Il y a un peu plus d’un an, le 17 février 2018, deux techniciens sont tués par l’explosion d’un extracteur au sein d’une usine de traitement d’huile du groupe agro-alimentaire Avril. Les deux personnes décédées étaient salariées d’un prestataire, spécialiste des opérations de maintenance. Mises en examen pour homicide involontaire, les deux entreprises bénéficient de la présomption d’innocence. Mais leur responsabilité est pointée par plusieurs organisations syndicales et témoignages de salariés.

Partie civile dans la procédure, elles ont décidé de rendre publics certains éléments de l’enquête, témoignages et rapports de l’inspection du travail.

« Dès le début de l’intervention, il fallait déjà que ce soit terminé »
« Tout n’a pas été fait pour éviter cet accident », estime Gérald Le Corre. Un avis qui tranche avec celui du groupe Avril.
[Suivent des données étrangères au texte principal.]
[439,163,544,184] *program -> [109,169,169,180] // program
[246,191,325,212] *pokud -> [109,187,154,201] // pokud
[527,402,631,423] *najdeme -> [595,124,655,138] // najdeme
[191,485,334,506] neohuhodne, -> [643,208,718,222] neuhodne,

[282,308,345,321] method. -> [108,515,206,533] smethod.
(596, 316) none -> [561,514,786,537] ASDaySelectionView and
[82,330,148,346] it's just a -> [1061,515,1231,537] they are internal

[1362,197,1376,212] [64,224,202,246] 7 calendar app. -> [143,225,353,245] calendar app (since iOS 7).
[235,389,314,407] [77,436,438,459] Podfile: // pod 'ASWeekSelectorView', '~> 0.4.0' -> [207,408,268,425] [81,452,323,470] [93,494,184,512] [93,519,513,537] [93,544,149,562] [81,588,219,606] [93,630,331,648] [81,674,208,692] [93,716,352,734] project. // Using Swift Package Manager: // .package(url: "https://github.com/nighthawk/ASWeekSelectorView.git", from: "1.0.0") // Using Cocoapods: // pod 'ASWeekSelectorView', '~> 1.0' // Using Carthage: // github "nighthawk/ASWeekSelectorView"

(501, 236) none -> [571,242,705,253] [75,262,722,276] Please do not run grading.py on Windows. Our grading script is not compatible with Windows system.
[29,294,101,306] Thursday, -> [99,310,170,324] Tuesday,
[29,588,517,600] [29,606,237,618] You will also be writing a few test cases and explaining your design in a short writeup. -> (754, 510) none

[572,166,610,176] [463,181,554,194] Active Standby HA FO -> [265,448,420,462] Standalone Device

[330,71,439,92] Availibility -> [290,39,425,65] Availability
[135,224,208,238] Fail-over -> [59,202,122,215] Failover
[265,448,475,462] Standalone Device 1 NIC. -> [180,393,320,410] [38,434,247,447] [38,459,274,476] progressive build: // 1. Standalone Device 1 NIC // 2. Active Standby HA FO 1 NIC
Sa direction assure peu après l’accident que « toutes les procédures habituelles de prévention et de sécurité étaient conformes » [2]. Certaines auditions de témoins, principalement des salariés de la Snad, font cependant état d’une opération effectuée dans l’urgence. « Dès le début de l’intervention, il fallait déjà que ce soit terminé », raconte un de ces salariés. « On sentait bien qu’il y avait un caractère d’urgence, parce qu’il voulaient remettre en route le plus vite possible », rapporte un autre.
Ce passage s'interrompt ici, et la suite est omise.